Dean Young (cartoonist)

Dean Wayne Young (born July 2, 1938) is the head writer of the popular comic strip Blondie, which he inherited from his father Chic Young, who died in 1973.

Since then, Dean Young has collaborated on Blondie with several artists Jim Raymond (1973-81), Mike Gersher (1981-84), Stan Drake (1984-97) and Denis Lebrun (1997-2005). Currently, Blondie is drawn by John Marshall, who works with his assistant Frank Cummings.

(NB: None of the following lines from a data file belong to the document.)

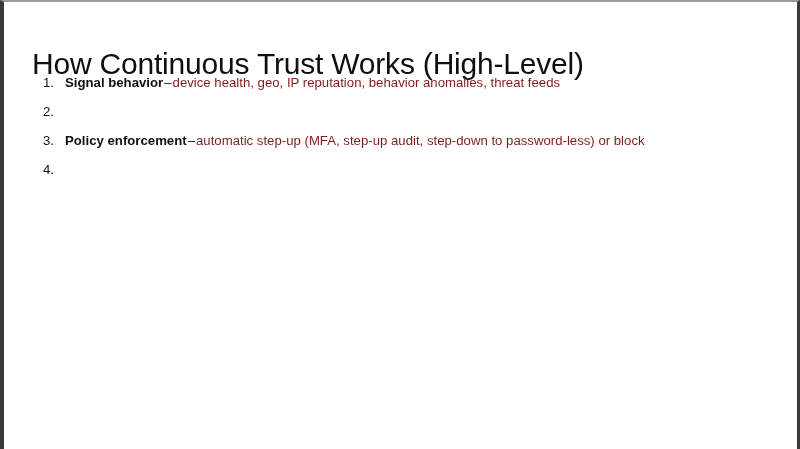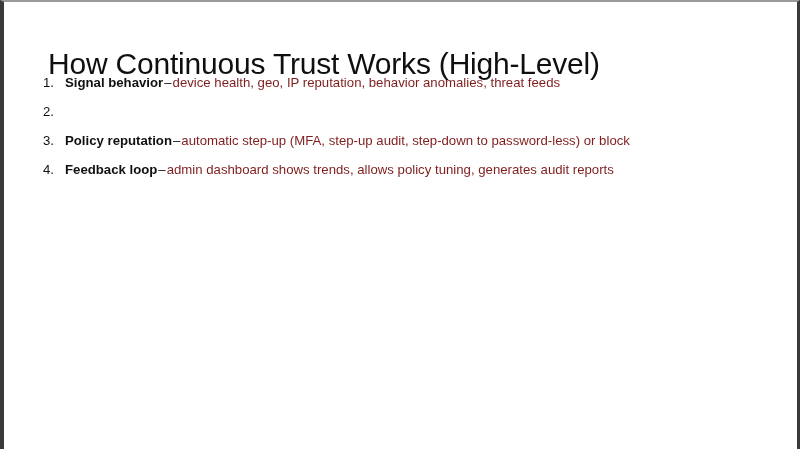--- a/index.html
+++ b/index.html
@@ -30,21 +30,21 @@
   #slide-content {
     position: absolute;
     left: 0;
     top: 0;
     right: 0;
     bottom: 0;
   }
 
   #slide-title {
     position: absolute;
-    left: 44px;
+    left: 28px;
     top: 23px;
     font-size: 30px;
     font-weight: 400;
     letter-spacing: -0.2px;
     color: #100f10;
     white-space: nowrap;
     line-height: 1.25;
   }
 
   #steps-list {
@@ -108,24 +108,23 @@
         <span class="step-number">1.</span>
         <span class="step-body"><span class="step-term">Signal behavior</span><span class="step-dash">–</span><span class="step-desc">device health, geo, IP reputation, behavior anomalies, threat feeds</span></span>
       </li>
 
       <li class="step-item">
         <span class="step-number">2.</span>
       </li>
 
       <li class="step-item">
         <span class="step-number">3.</span>
-        <span class="step-body"><span class="step-term">Policy reputation</span><span class="step-dash">–</span><span class="step-desc">automatic step-up (MFA, step-up audit, step-down to password-less) or block</span></span>
+        <span class="step-body"><span class="step-term">Policy enforcement</span><span class="step-dash">–</span><span class="step-desc">automatic step-up (MFA, step-up audit, step-down to password-less) or block</span></span>
       </li>
 
       <li class="step-item">
         <span class="step-number">4.</span>
-        <span class="step-body"><span class="step-term">Feedback loop</span><span class="step-dash">–</span><span class="step-desc">admin dashboard shows trends, allows policy tuning, generates audit reports</span></span>
       </li>
 
     </ol>
 
   </div>
 </div>
 
 </body></html>

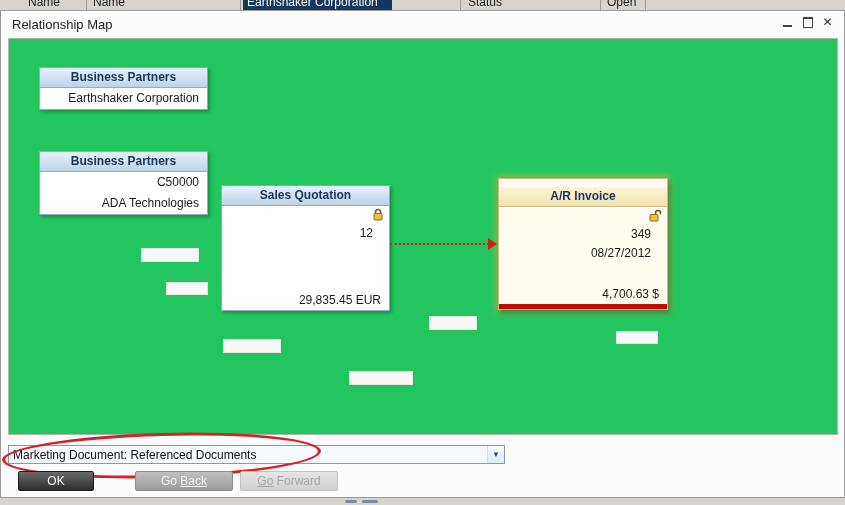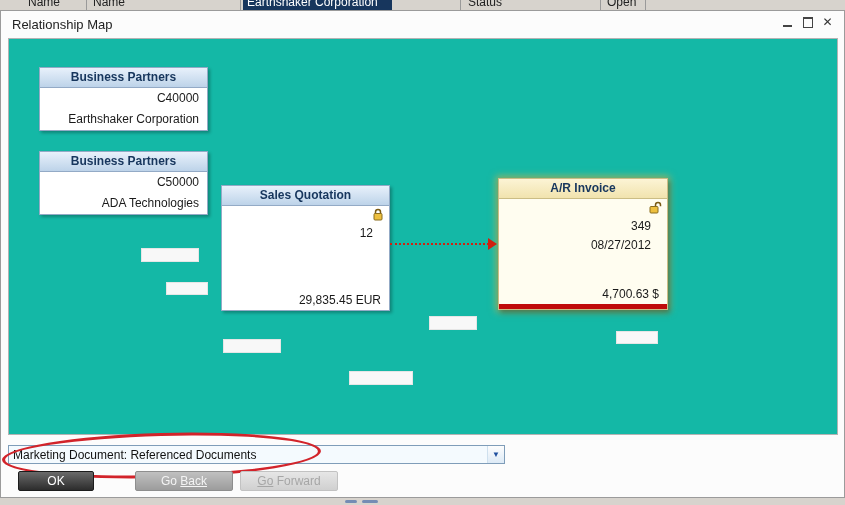--- a/index.html
+++ b/index.html
@@ -21,36 +21,36 @@
   
   .dialog{position:absolute;left:0;top:10px;width:843px;height:486px;background:#fcfcfc;border:1px solid #9b9b9b;}
   .title{position:absolute;left:11px;top:6px;font-size:13px;color:#222;}
   .win-btns{position:absolute;right:10px;top:5px;display:flex;gap:7px;align-items:center;}
   .wbtn{width:13px;height:13px;display:inline-flex;align-items:center;justify-content:center;cursor:default;}
   .min-glyph{display:inline-block;width:9px;height:2px;background:#444;margin-top:7px;}
   .max-glyph{display:inline-block;width:8px;height:8px;border:1px solid #444;border-top-width:2px;}
   .close-glyph{font-size:12px;color:#333;line-height:13px;}
 
   
-  .canvas{position:absolute;left:7px;top:27px;width:828px;height:395px;background:#14b8a6;border:1px solid #b3b3b3;}
+  .canvas{position:absolute;left:7px;top:27px;width:828px;height:395px;background:#22c55e;border:1px solid #b3b3b3;}
   .ghost{position:absolute;border:1px solid #e6e6e6;background:#f8f8f8;}
 
   .node{position:absolute;width:167px;background:#fff;border:1px solid #93aac6;
         box-shadow:2px 2px 3px rgba(0,0,0,.28);}
   .node-header{height:19px;line-height:19px;text-align:center;font-weight:bold;color:#17365d;
         background:linear-gradient(#e8f1fb,#bdd3e9);border-bottom:1px solid #93aac6;font-size:12px;}
   .node-row{height:21px;line-height:21px;text-align:right;padding-right:8px;}
   .doc{display:flex;flex-direction:column;}
   .lock-row{height:16px;display:flex;justify-content:flex-end;padding:2px 5px 0 0;}
   .doc-row{height:19px;line-height:19px;text-align:right;padding-right:16px;}
   .spacer{flex:1;}
   .total-row{height:20px;line-height:20px;text-align:right;padding-right:8px;}
   .invoice{width:168px;background:#fffdf0;border:1px solid #cbbd85;
         box-shadow:2px 3px 5px rgba(0,0,0,.33), 0 0 7px 2px rgba(238,178,60,.6);}
-  .invoice .node-header{background:linear-gradient(#fcf4d5,#f1e3ae);border-bottom:1px solid #cbbd85;}
+  .invoice .node-header{background:linear-gradient(#fcf4d5,#f1e3ae);border-bottom:1px solid #cbbd85;margin-top:8px;}
   .red-bar{height:5px;background:#c00a0a;}
 
   .rel-arrow{position:absolute;left:381px;top:204px;width:99px;height:0;border-top:2px dotted #d02010;}
   .rel-arrow-head{position:absolute;left:479px;top:199px;width:0;height:0;
         border-left:9px solid #d02010;border-top:6px solid transparent;border-bottom:6px solid transparent;}
 
   
   .combo{position:absolute;left:7px;top:434px;width:495px;height:17px;border:1px solid #7f9db9;
         background:#f4fafe;display:flex;align-items:center;}
   .combo-text{flex:1;padding-left:4px;font-size:12px;color:#111;white-space:nowrap;overflow:hidden;}
@@ -105,21 +105,20 @@
 
     <div class="ghost" style="left:132px;top:209px;width:56px;height:12px"></div>
     <div class="ghost" style="left:157px;top:243px;width:40px;height:11px"></div>
     <div class="ghost" style="left:214px;top:300px;width:56px;height:12px"></div>
     <div class="ghost" style="left:340px;top:332px;width:62px;height:12px"></div>
     <div class="ghost" style="left:420px;top:277px;width:46px;height:12px"></div>
     <div class="ghost" style="left:607px;top:292px;width:40px;height:11px"></div>
 
     <div class="node" style="left:30px;top:28px">
       <div class="node-header">Business Partners</div>
-      <div class="node-row">C40000</div>
       <div class="node-row">Earthshaker Corporation</div>
     </div>
 
     <div class="node" style="left:30px;top:112px">
       <div class="node-header">Business Partners</div>
       <div class="node-row">C50000</div>
       <div class="node-row">ADA Technologies</div>
     </div>
 
     <div class="node doc" style="left:212px;top:146px;height:124px">

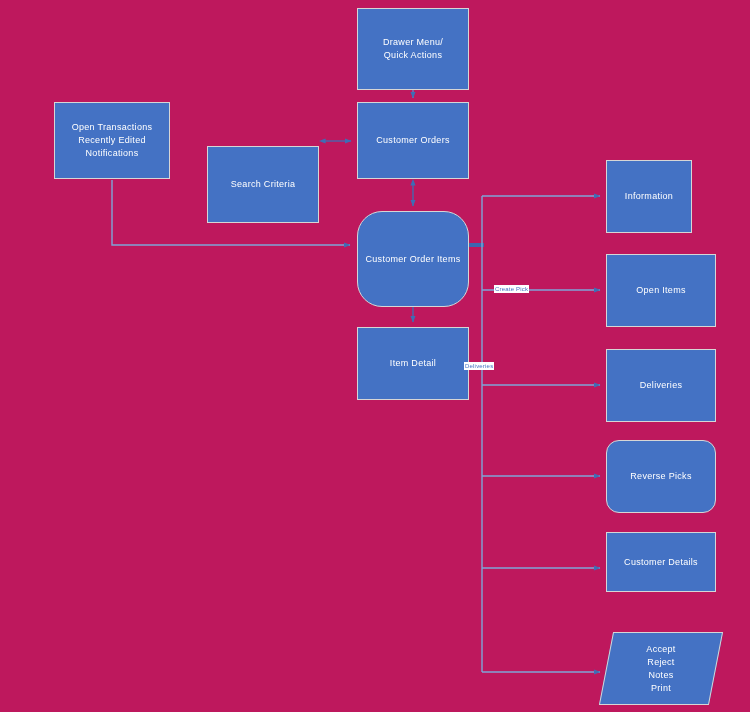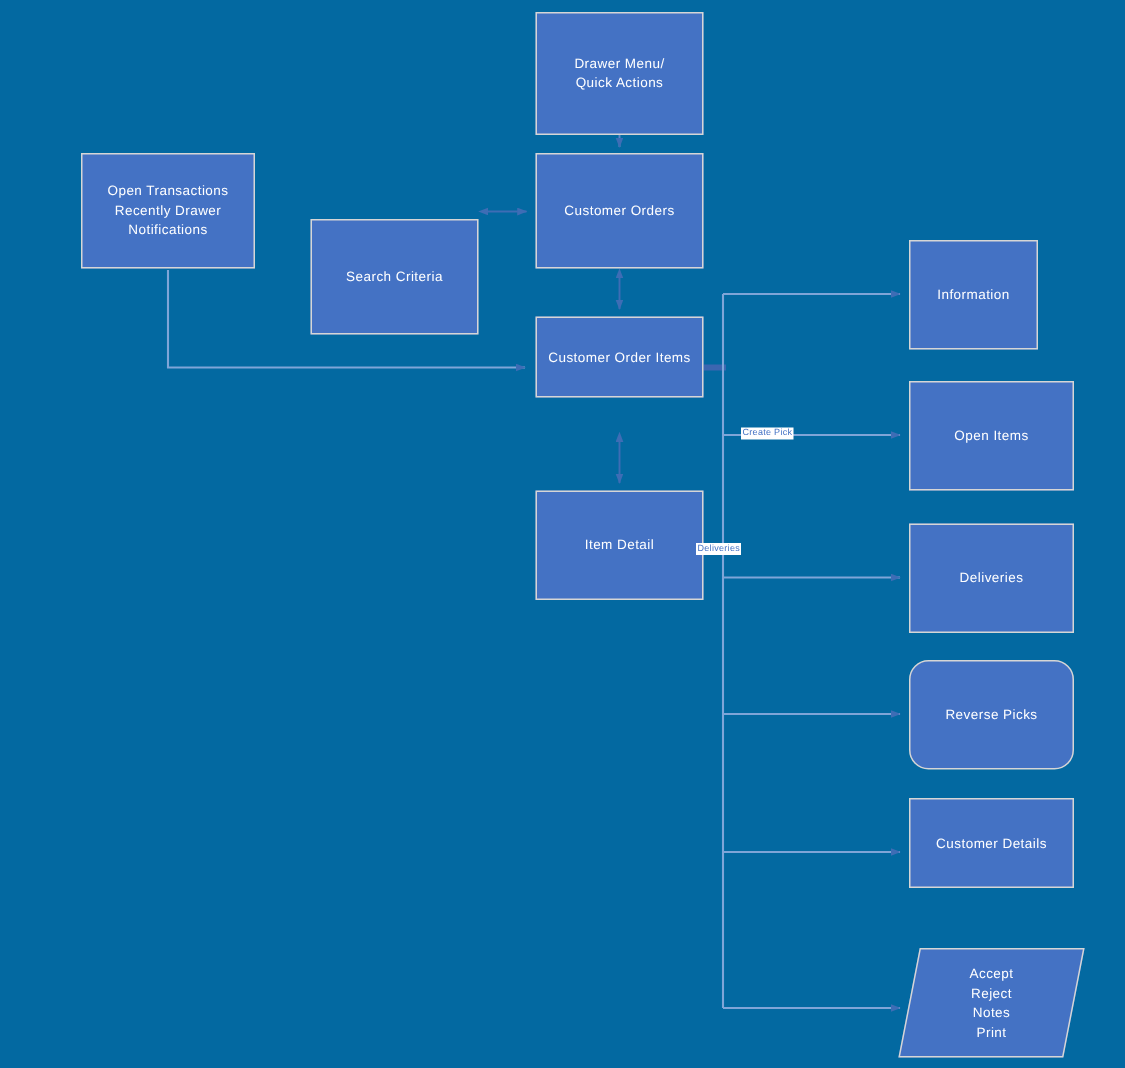--- a/index.html
+++ b/index.html
@@ -8,21 +8,21 @@
     padding: 0;
     background: #ffffff;
   }
   body {
     font-family: "Liberation Sans", sans-serif;
   }
   #canvas {
     position: relative;
     width: 750px;
     height: 712px;
-    background: #0369a1;
+    background: #be185d;
     overflow: hidden;
   }
   #edge-layer {
     position: absolute;
     left: 0;
     top: 0;
     width: 750px;
     height: 712px;
     pointer-events: none;
   }
@@ -138,33 +138,33 @@
     </g>
   </svg>
 
   <div class="node" style="left:357px; top:8px; width:112px; height:82px;">
     <span class="label">Drawer Menu/
 Quick Actions</span>
   </div>
 
   <div class="node" style="left:54px; top:102px; width:116px; height:77px;">
     <span class="label">Open Transactions
-Recently Drawer
+Recently Edited
 Notifications</span>
   </div>
 
   <div class="node" style="left:207px; top:102px; width:112px; height:77px;margin-top:44px;">
     <span class="label">Search Criteria</span>
   </div>
 
   <div class="node" style="left:357px; top:102px; width:112px; height:77px;">
     <span class="label">Customer Orders</span>
   </div>
 
-  <div class="node" style="left:357px; top:211px; width:112px; height:54px;">
+  <div class="node" style="left:357px; top:211px; width:112px; height:96px;border-radius:25px;">
     <span class="label">Customer Order Items</span>
   </div>
 
   <div class="node" style="left:357px; top:327px; width:112px; height:73px;">
     <span class="label">Item Detail</span>
   </div>
 
   <div class="node" style="left:606px; top:160px; width:86px; height:73px;">
     <span class="label">Information</span>
   </div>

In 1986, Young talked about his gag situations, his approach to the characters of Blondie and Dagwood and satisfying his readers. He also explained how he could be in Vermont or Florida and collaborate with Stan Drake at his studio in Westport, Connecticut using Exxon's Qwip fax machine:

I like to deal mainly with domestic situations, and I primarily stick with eating, sleeping, raising children and making money. These are my four mainstays. I'll go through these categories and try to have all my set-ups and situations come from these four primary concerns. These days I often do ideas that will appeal to more feminist-type women. I don't want Blondie just to be stuck at home with gags involving her to be limited to that setting alone. I want Blondie to be a complete woman, and I want readers to respect her not only for her ability to maintain a home, but also for her own mind and her own person. If readers admire a character's personality and the way he or she is, they have affection and love for the character... A lot of the changes in the way he [Dagwood] acts nowadays have to do with his relationships to women. I'm careful to see that he doesn't do things that might make a segment of women readers unhappy or upset... I don't want to make any group or persons unhappy with the way the Blondie characters behave. I want to make friends, not enemies. This was my dad's formula, and the advice he passed on to me in this connection has worked very well... I send him [Drake] the scripts and then when he gets his pencils done, he'll put them in the Qwip machine in Westport, and I can see them instantaneously on my machine in Florida. Then if there are any things we want to talk about, we can get together on the telephone. But by and large, there are not too many things we need to discuss on these occasions. I've got a Qwip machine up here in Vermont and one in Florida, so Stan and I can send graphics all up and down the East Coast of the United States. The telephone people hook a Qwip into your phone system. You make a phone call, put the phone down, and the Qwip computer transmits Blondie as Stan has drawn it.[1]